Ever since the 1940s, when CFO J. Edward Lundy helped restore Ford Motor Co. to profitability, training and mentorship have been as much a part of the carmaker's financial strategy as number-crunching and analysis. The legendary Lundy "established the pattern we still have today," says Paul Beer, finance manager at Ford and a member of its executive committee for recruiting. "I learn my job from my supervisor, I teach the folks who work for me, "I learn my job from my supervisor, I teach the folks who work for me, and they teach the folks who work for them." Ford's current CFO, Don LeClair, and past CFOs Allan Gilmour and John Devine (now at General Motors) are products of the company's finance training program.
But during the recent economic downturn, the program stalled. As Ford's worldwide corporate staff shrank, a key part of the program — rotating recruits to stimulating new assignments every two years — lagged. "In those years where hiring was relatively low, we realized the program wasn't meeting our goals," says Beer.

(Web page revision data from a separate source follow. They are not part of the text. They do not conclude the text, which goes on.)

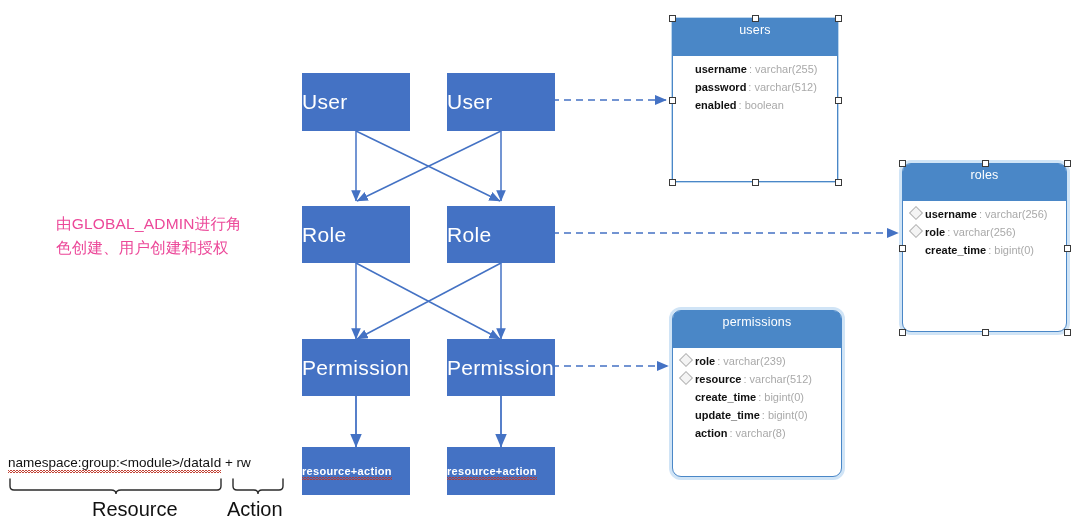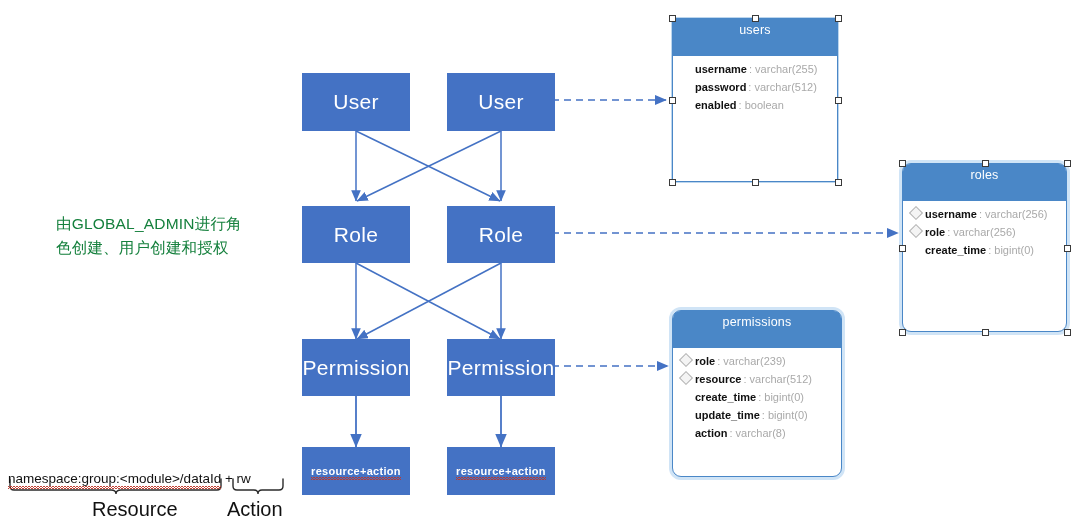--- a/index.html
+++ b/index.html
@@ -27,7 +27,7 @@
   .fbox {
     position: absolute;
     background: #4472c4;
-    display: flex; align-items: center; justify-content: center;
+    display: flex; align-items: center; justify-content: flex-start;
     color: #ffffff;
     font-size: 21px;
     letter-spacing: .3px;

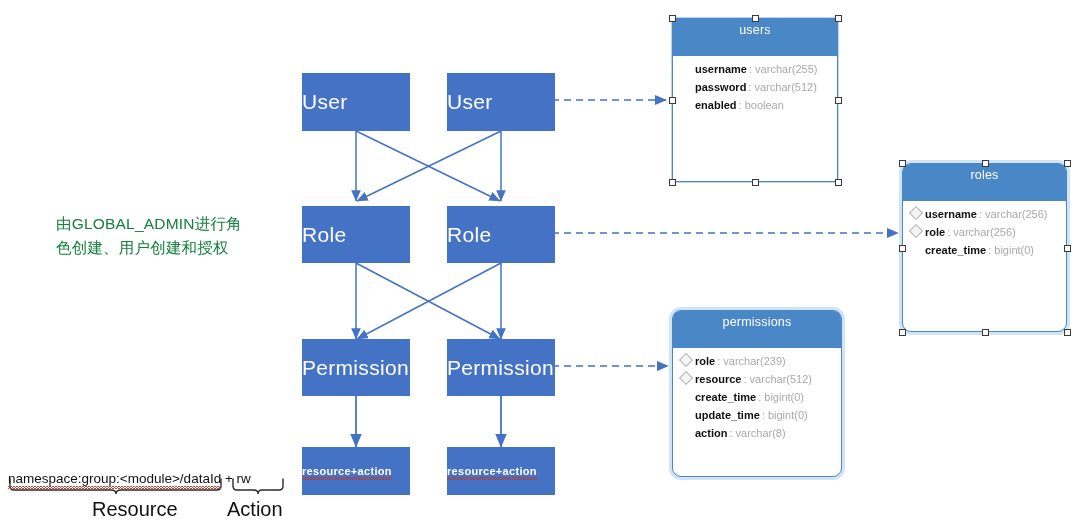--- a/index.html
+++ b/index.html
@@ -17,7 +17,7 @@
   .note {
     position: absolute;
     font-size: 15.5px;
-    color: #15803d;
+    color: #ec4899;
     line-height: 1.55;
     letter-spacing: .2px;
     white-space: pre-line;

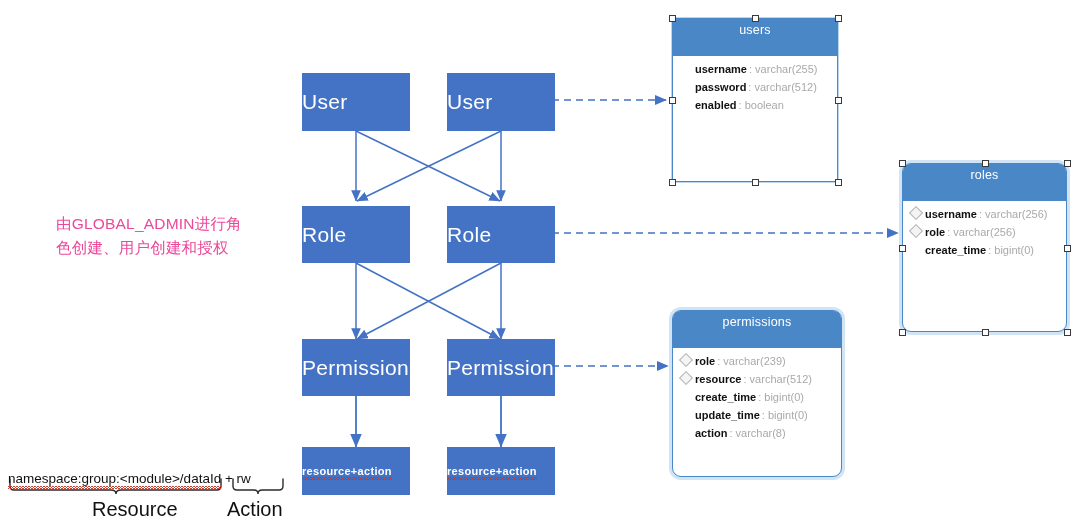--- a/index.html
+++ b/index.html
@@ -277,7 +277,7 @@
     </div>
   </div>
 
-  <div class="formula" style="left:8px; top:471px;">
+  <div class="formula" style="left:8px; top:455px;">
     <span class="squig">namespace:group:&lt;module&gt;/dataId</span><span> + </span><span>rw</span>
   </div>
   <div class="brace-lbl" style="left:92px; top:498px;">Resource</div>

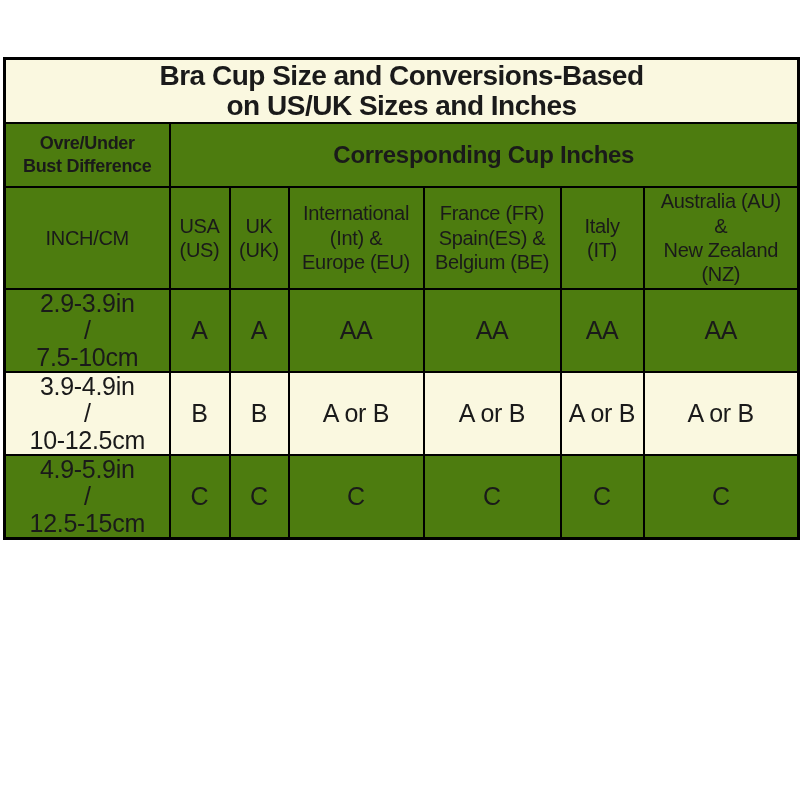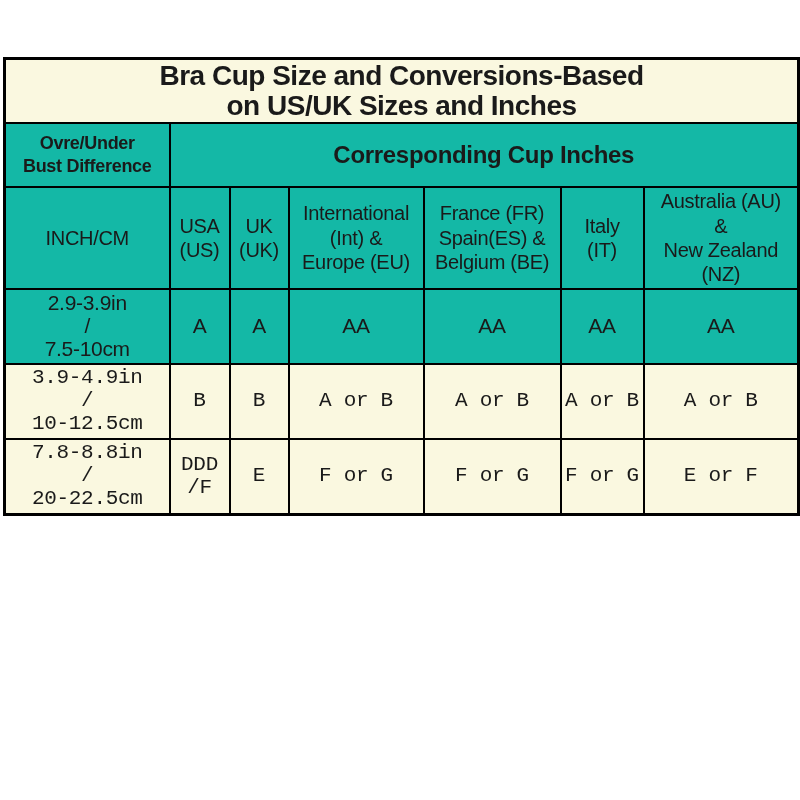--- a/index.html
+++ b/index.html
@@ -35,7 +35,7 @@
     vertical-align:middle;
     padding:0 2px;
     overflow:hidden;
-    background:#14b8a6;
+    background:#4d7c0f;
   }
   .title-cell{
     height:62px;

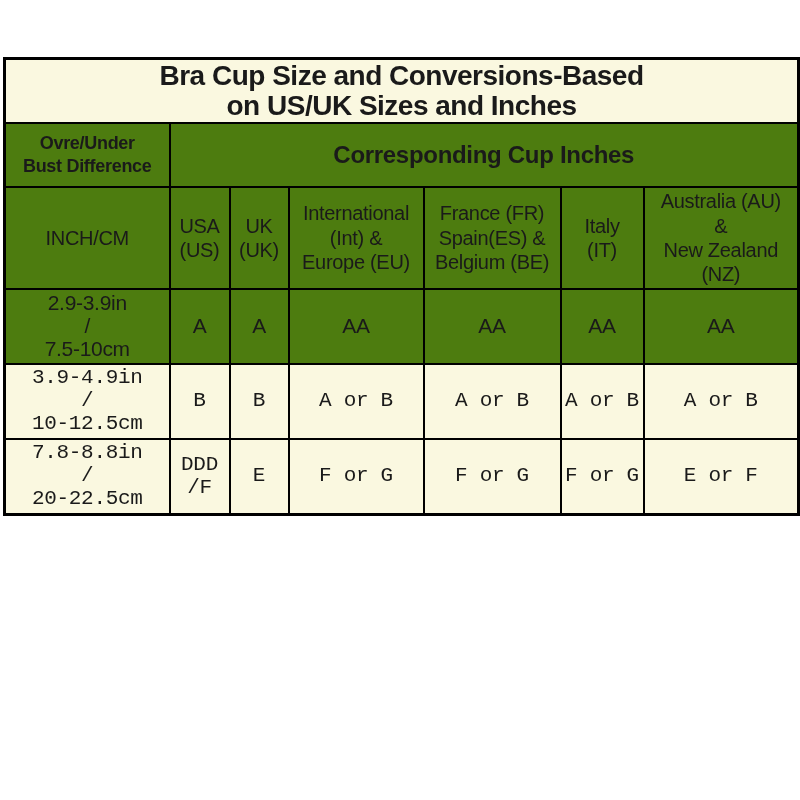--- a/index.html
+++ b/index.html
@@ -66,7 +66,7 @@
   }
   tbody.data td{
     height:73px;
-    font-size:21px;
+    font-size:25px;
     line-height:1.08;
     letter-spacing:-0.3px;
   }

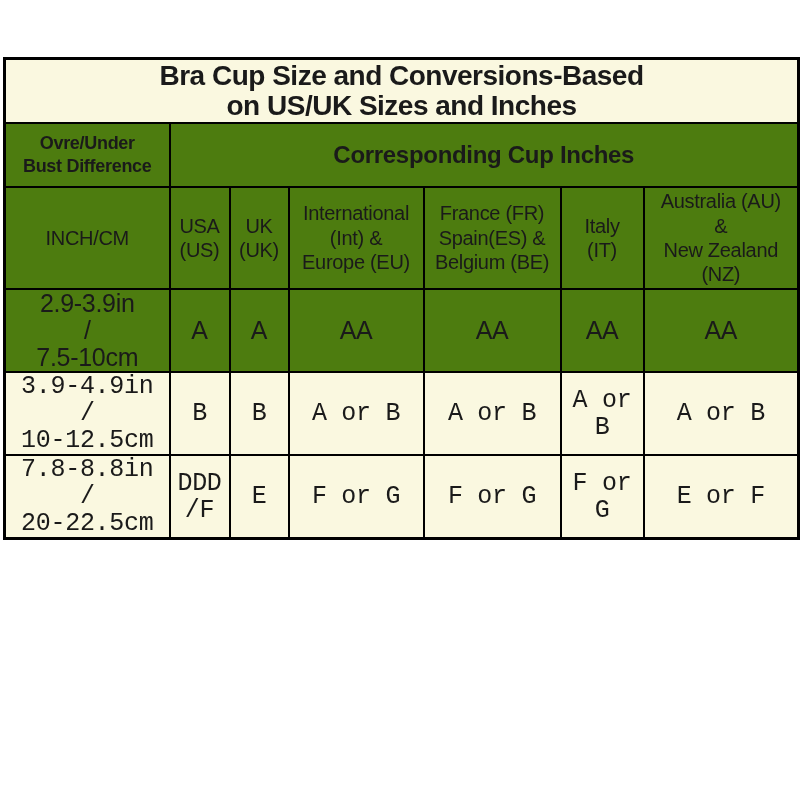--- a/index.html
+++ b/index.html
@@ -72,7 +72,6 @@
   }
   tr.shaded td{
     background:var(--cream);
-    font-family:Liberation Mono, monospace;
   }
 </style>
 </head>

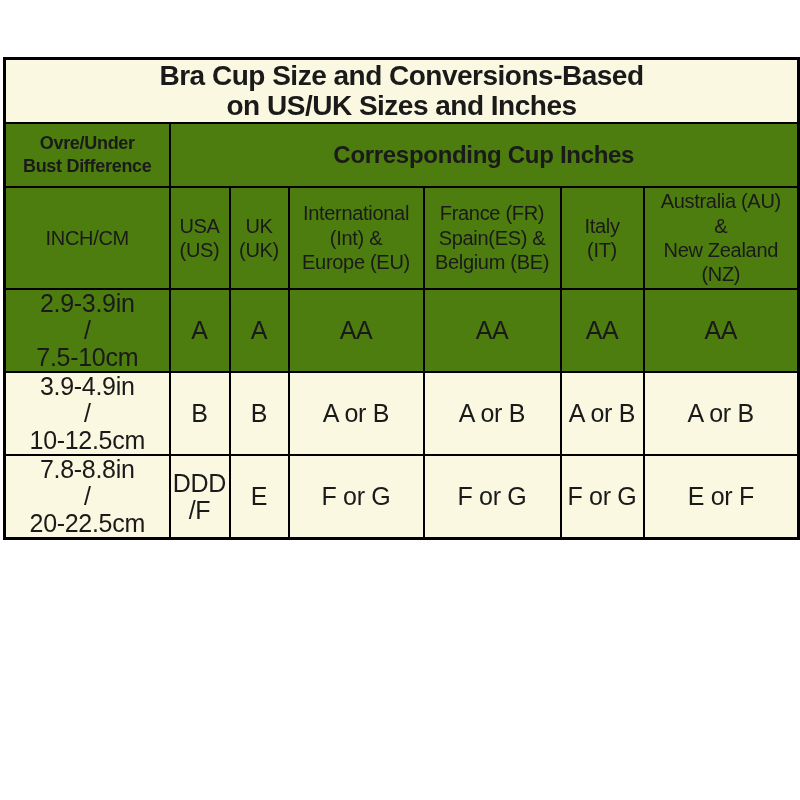--- a/index.html
+++ b/index.html
@@ -125,6 +125,15 @@
           <td>A or B</td>
           <td>A or B</td>
         </tr>
+        <tr>
+          <td>4.9-5.9in<br>/<br>12.5-15cm</td>
+          <td>C</td>
+          <td>C</td>
+          <td>C</td>
+          <td>C</td>
+          <td>C</td>
+          <td>C</td>
+        </tr>
         <tr class="shaded">
           <td>7.8-8.8in<br>/<br>20-22.5cm</td>
           <td>DDD<br>/F</td>

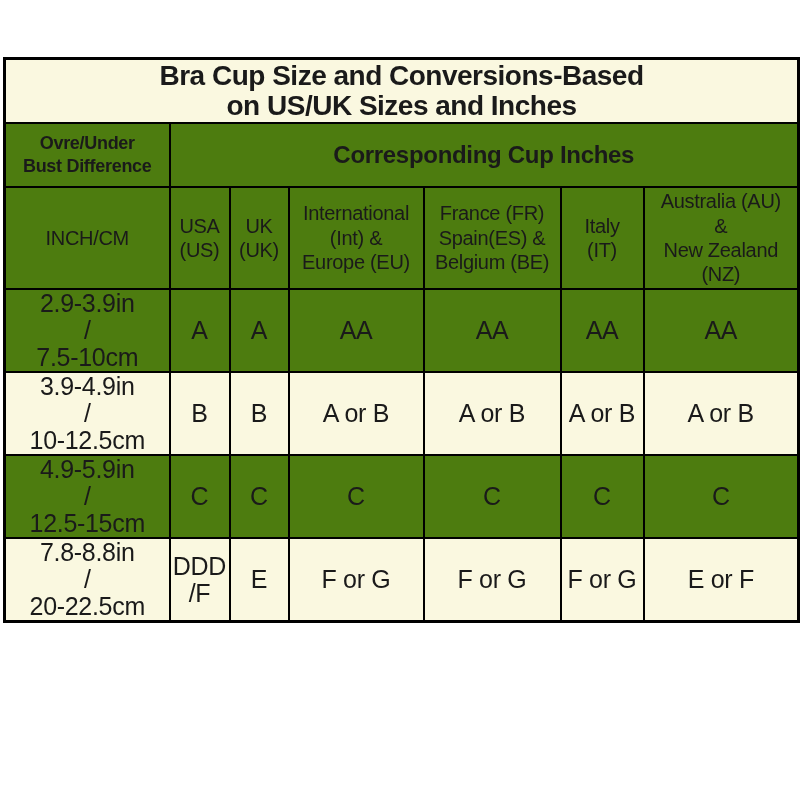--- a/index.html
+++ b/index.html
@@ -134,15 +134,6 @@
           <td>C</td>
           <td>C</td>
         </tr>
-        <tr class="shaded">
-          <td>7.8-8.8in<br>/<br>20-22.5cm</td>
-          <td>DDD<br>/F</td>
-          <td>E</td>
-          <td>F or G</td>
-          <td>F or G</td>
-          <td>F or G</td>
-          <td>E or F</td>
-        </tr>
       </tbody>
   </table>
 </div>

Ford's traditional emphasis on recruiting MBAs had left the finance department with too many staffers who were overqualified for the available assignments — and too little hand-holding for the undergraduates who came in under the same program. Meanwhile, recruits at both levels got stuck in the same job for longer than the standard two years, in part due to lack of oversight and in part because incoming classes were not large enough to replace them.
Many other finance training programs have suffered during the economic downturn. Lucent, for example, was unable to recruit a class of 2003, and has cut out international assignments to save costs. At AT&T, finance managers are struggling with meeting recruits' expectations of the Financial Leadership Program, a series of rotations plus dedicated mentoring. The program has turned out some 200 graduates in its 10 years of existence, and many have gone on to become finance managers at AT&T and elsewhere. But Ma Bell has shrunk with age, and in October, it announced it expected to cut more than 20 percent of its workforce in 2004. "With a smaller company, there's not the duplication of staff, so you really rely on the FLPers to get the day-to-day jobs done — and it's not always stuff that's sexy or exciting," says Debi McCann, an alumna of the program who now oversees two such staffers in her role as director of business planning and development at AT&T.
The training slump has affected academe, too. Babson College, which provides finance courses for some 50 companies, including Lucent, says it is rethinking its economic model in light of the drop-off in finance recruiting. "We're moving more toward the consortium model," says Bill Lawler, associate dean at Babson's graduate school. That means combining employees from different companies in the same classroom. Besides providing cost savings, the consortium model is easier to customize, says Lawler.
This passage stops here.